Good for mouth hygiene sure. It’s still a laxative.

talljasperman's avatar

You can drink a replacement drink like Boost once a day.

Unbroken's avatar

I’m not arguing it is. Though it would seemingly require a lot of gum, possible swallowing and chewing with mouth open, in my opinion, to merit heavy gas.

Skaggfacemutt's avatar

Firstly, I won’t lecture you on smoking, as a lot of us have unhealthy habits (like soda pop – just saying). Lactose intolerance can cause gas, and raw veggies too. Since you are eating a lot of dairy and a lot of raw veggies, it could be either or both. When I am bloated with gas, I feel like death so the gas could be your problem. I would suggest that you stay away from known gas-producing veggies, like cucumbers and beans. If you still have the problem, cut out the dairy, and see how that works for you.

occ's avatar

If you’re feeling gassy and suspect you might be lactose intolerant, the first thing you should do is cut all dairy entirely for 1 week and see what happens. Make only that change first, so you can see if you feel different and if that’s the cause. I find that vanilla almond milk is delicious in my oatmeal as a replacement. Unfortunately there’s really no good substitute for half and half in coffee but you should be able to go without it for just one week to test things. FYI lactose intolerance is very common in people who don’t have Northern European heritage.

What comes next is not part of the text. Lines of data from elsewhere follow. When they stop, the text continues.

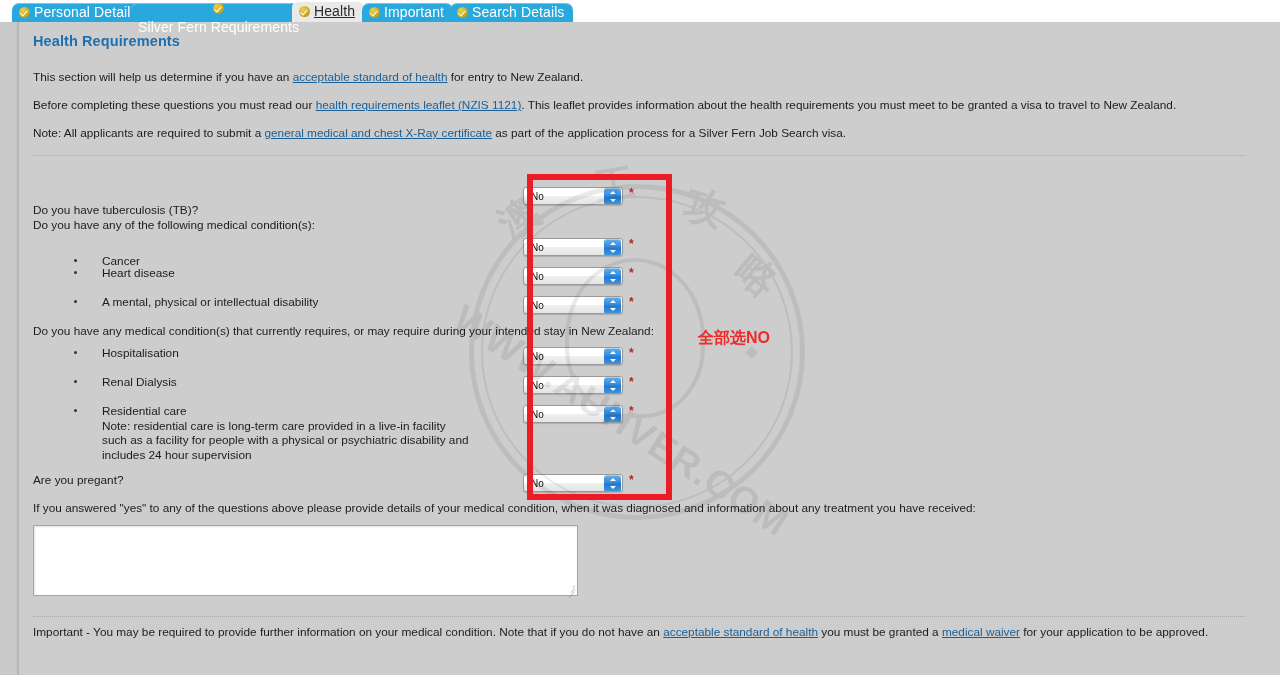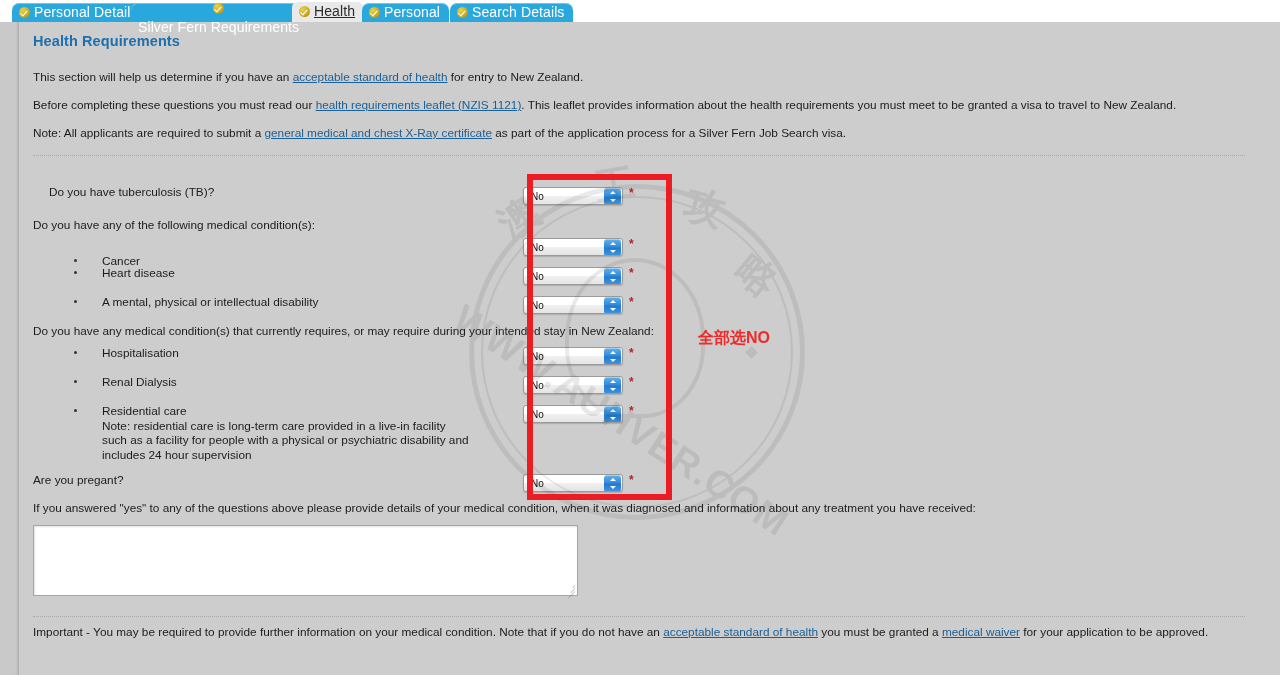--- a/index.html
+++ b/index.html
@@ -351,21 +351,21 @@
     <div class="tab" style="left:131px;flex-direction:column;">
       <span class="tick"></span>
       <span class="lbl">Silver Fern Requirements</span>
     </div>
     <div class="tab active" style="left:292px;">
       <span class="tick"></span>
       <span class="lbl">Health</span>
     </div>
     <div class="tab" style="left:362px;">
       <span class="tick"></span>
-      <span class="lbl">Personal</span>
+      <span class="lbl">Important</span>
     </div>
     <div class="tab" style="left:450px;">
       <span class="tick"></span>
       <span class="lbl">Search Details</span>
     </div>
   </div>
 
   <div id="page">
 
     <div id="leftrail"></div>
@@ -393,21 +393,21 @@
       <div class="para" style="left:14px; top:76px;">
         <span>Before completing these questions you must read our </span><a class="lnk" href="#">health requirements leaflet (NZIS 1121)</a><span>. This leaflet provides information about the health requirements you must meet to be granted a visa to travel to New Zealand.</span>
       </div>
 
       <div class="para" style="left:14px; top:104px;">
         <span>Note: All applicants are required to submit a </span><a class="lnk" href="#">general medical and chest X-Ray certificate</a><span> as part of the application process for a Silver Fern Job Search visa.</span>
       </div>
 
       <div class="hr" style="top:133px;"></div>
 
-      <div class="q" style="left:14px; top:163px;margin-left:16px;">Do you have tuberculosis (TB)?</div>
+      <div class="q" style="left:14px; top:181px;">Do you have tuberculosis (TB)?</div>
 
       <div class="q" style="left:14px; top:196px;text-align:right;">Do you have any of the following medical condition(s):</div>
 
       <div class="bullet" style="left:55px; top:232px;">
         <span class="dot"></span>
         <span class="btxt">Cancer</span>
       </div>
 
       <div class="bullet" style="left:55px; top:244px;">
         <span class="dot"></span>

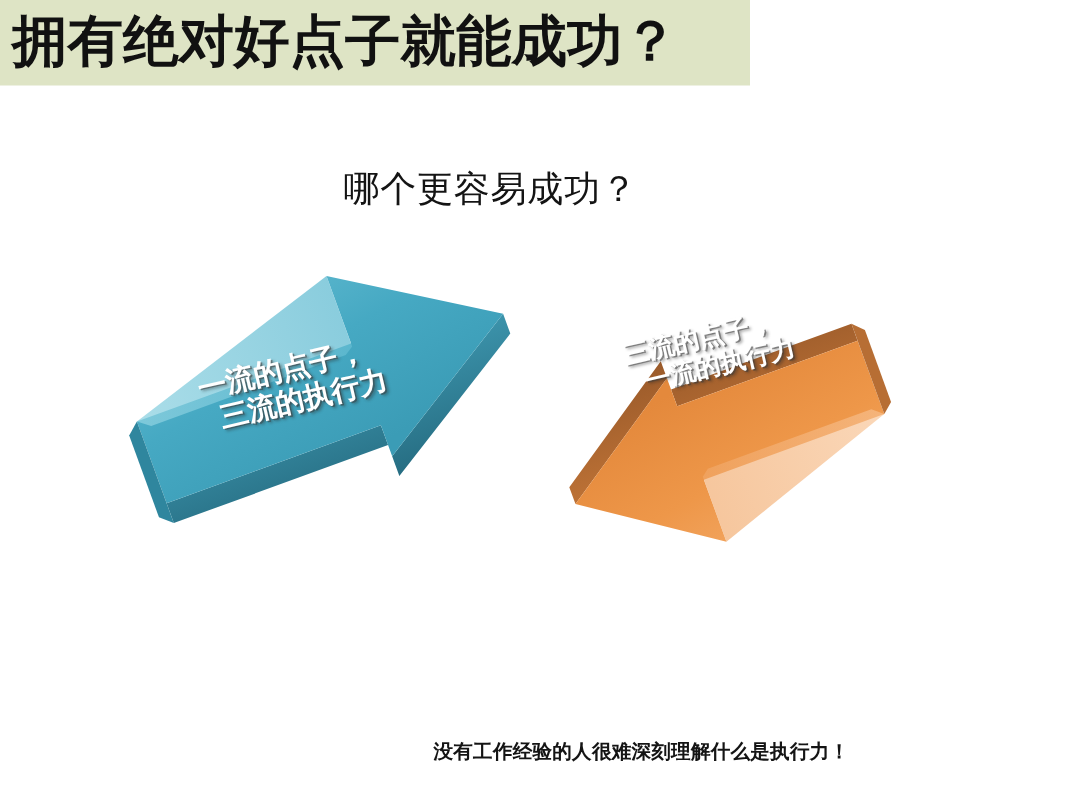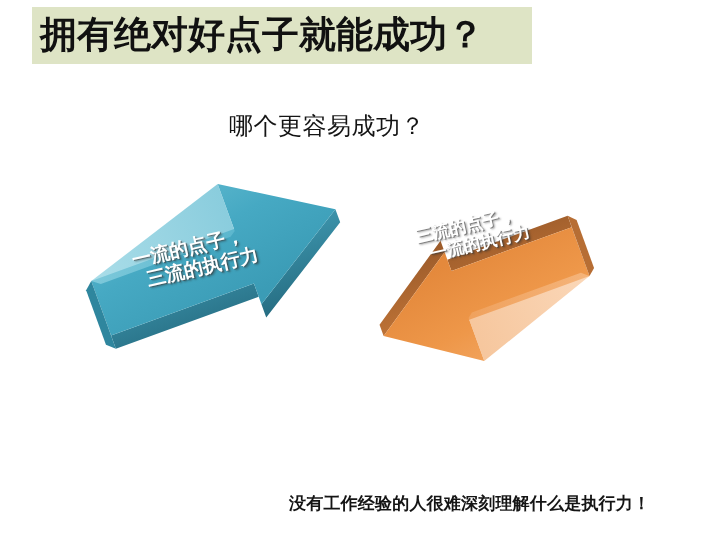--- a/index.html
+++ b/index.html
@@ -15,25 +15,24 @@
     width: 721px;
     height: 540px;
     background: #ffffff;
     overflow: hidden;
   }
 
   
   #title-band {
     position: absolute;
     left: 0;
-    top: 7px;
+    top: 0;
     width: 500px;
     height: 57px;
     background: #dee4c5;
-    margin-left: 32px;
   }
   #title-text {
     position: absolute;
     left: 8px;
     top: 3px;
     width: 486px;
     height: 50px;
     line-height: 50px;
     font-size: 37px;
     font-weight: bold;
@@ -109,21 +108,21 @@
   }
   #orange-arrow-label .line2 {
     padding-left: 10px;
   }
 
   
   #footer-note {
     position: absolute;
     left: 289px;
     top: 492px;
-    font-size: 17px;
+    font-size: 13px;
     font-weight: bold;
     color: #141414;
     white-space: nowrap;
     letter-spacing: 0.2px;
   }
 </style>
 </head>
 <body>
 
 <div id="slide">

Oh, and definitely give up those cigarettes. Even one or two a day is just no good for you.

The raw veggies in your diet like cucumbers, carrots, and tomatoes should not make you gassy. Raw veggies from the brassica family (broccoli, cabbage, Brussels sprouts, and cauliflower) do make some people feel gassy when eaten raw.

Good luck!

Jillybean's avatar

Just my opinion but, I do think you need more red meat in your diet (not fatty cuts and only the meat that is grass fed / naturally grown) Limit you bread product to only 2 pieces/ 2 slices/ or ½ bagel per day, you will notice a difference. Try using non-hydrodgenated margarine, and watch the salt intake. Have you had a blood test to see if you may be becoming diabetic?